My training function looks like this

def train(model, device, train_loader, optimizer,criteration, epochs):
    model.train()
    print("2 GPUs")
    print("GPU : ",args.local_rank)
    model = torch.nn.parallel.DistributedDataParallel(model,
                                                  device_ids=[args.local_rank],
                                                  output_device=args.local_rank)
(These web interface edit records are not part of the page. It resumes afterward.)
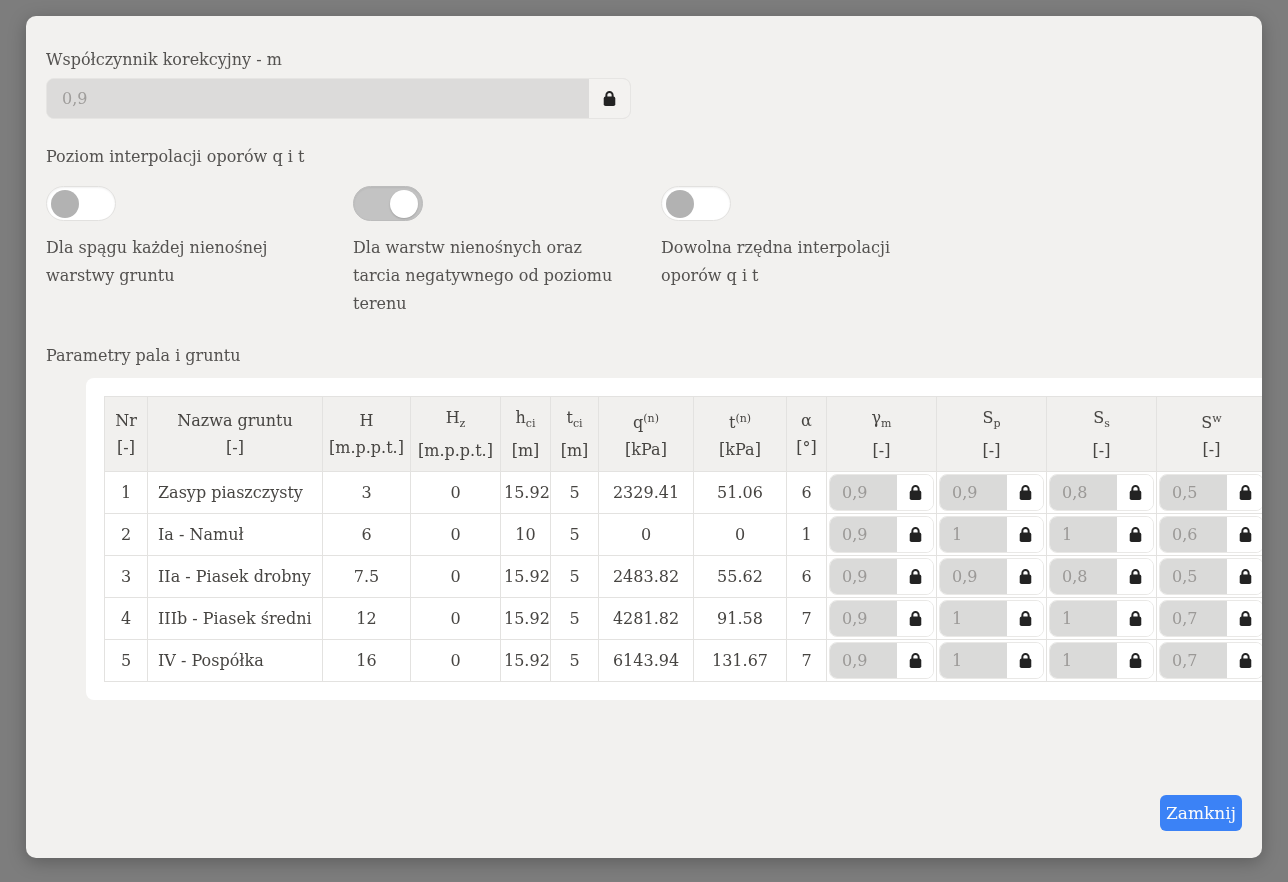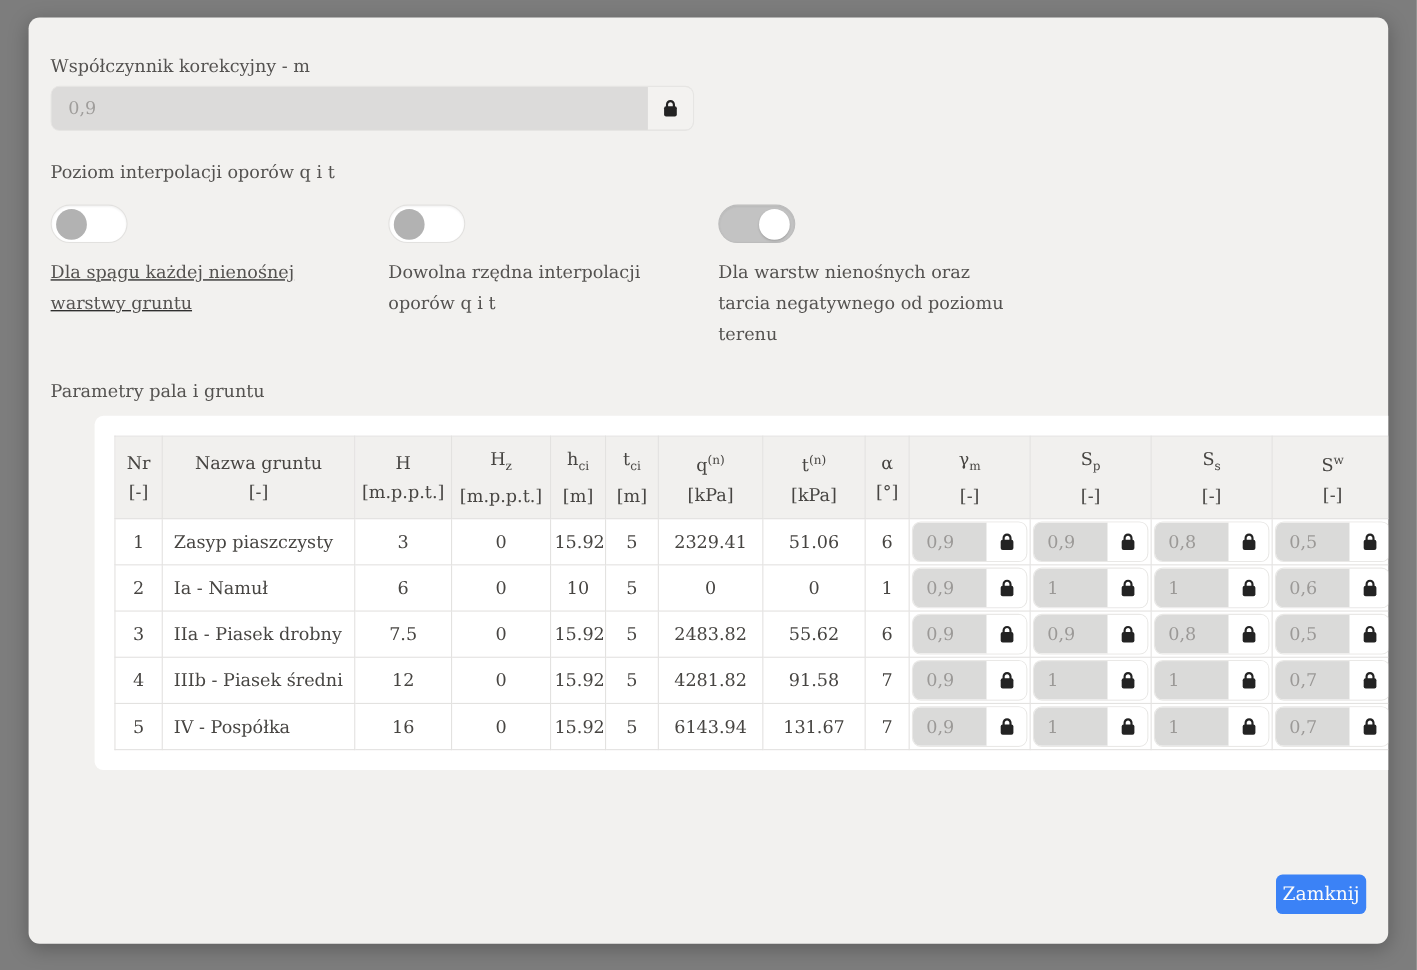--- a/index.html
+++ b/index.html
@@ -49,21 +49,21 @@
   }
   .lock-btn {
     width:41px; border:none; background:#f3f2f0; cursor:pointer;
     display:flex; align-items:center; justify-content:center;
   }
 
   .section-label { font-size:16px; color:#545250; margin-top:28px; }
 
   .toggles-row { display:flex; margin-top:20px; }
   .toggle-col { display:flex; flex-direction:column; }
-  .toggle-col.c1 { width:307px;text-decoration:underline; }
+  .toggle-col.c1 { width:307px; }
   .toggle-col.c2 { width:308px; }
   .toggle-col.c3 { width:300px; }
   .toggle {
     width:70px; height:35px; border-radius:18px;
     background:#ffffff; border:1px solid #e2e1df;
     position:relative; cursor:pointer;
     box-shadow:inset 0 1px 2px rgba(0,0,0,.06);
   }
   .toggle .knob {
     position:absolute; top:3px; left:4px;
@@ -145,31 +145,31 @@
 
     <div class="section-label">Poziom interpolacji oporów q i t</div>
 
     <div class="toggles-row">
       <div class="toggle-col c1">
         <div class="toggle">
             <div class="knob"></div>
           </div>
         <div class="toggle-label">Dla spągu każdej nienośnej warstwy gruntu</div>
       </div>
+      <div class="toggle-col c2">
+        <div class="toggle on">
+            <div class="knob"></div>
+          </div>
+        <div class="toggle-label">Dla warstw nienośnych oraz tarcia negatywnego od poziomu terenu</div>
+      </div>
       <div class="toggle-col c3">
         <div class="toggle">
             <div class="knob"></div>
           </div>
         <div class="toggle-label">Dowolna rzędna interpolacji oporów q i t</div>
-      </div>
-      <div class="toggle-col c2">
-        <div class="toggle on">
-            <div class="knob"></div>
-          </div>
-        <div class="toggle-label">Dla warstw nienośnych oraz tarcia negatywnego od poziomu terenu</div>
       </div>
     </div>
 
     <div class="section-label">Parametry pala i gruntu</div>
 
     <div class="table-card">
       <table>
         <colgroup id="table-cols">
             <col style="width: 43px;">
             <col style="width: 175px;">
    for epoch in range(epochs):
        LOSS = 0
        for batch_idx, (data, target) in enumerate(train_loader):
            data, target = data.to(device), target.to(device)
            optimizer.zero_grad()
            output = model(data)
            loss = criteration(output, target)
            loss.backward()
            optimizer.step()
            LOSS += loss.item()
        print("Loss in epoch", epoch," = ", LOSS/len(train_loader))

Is there a way of printing the average loss over the GPUs/nodes for every epoch?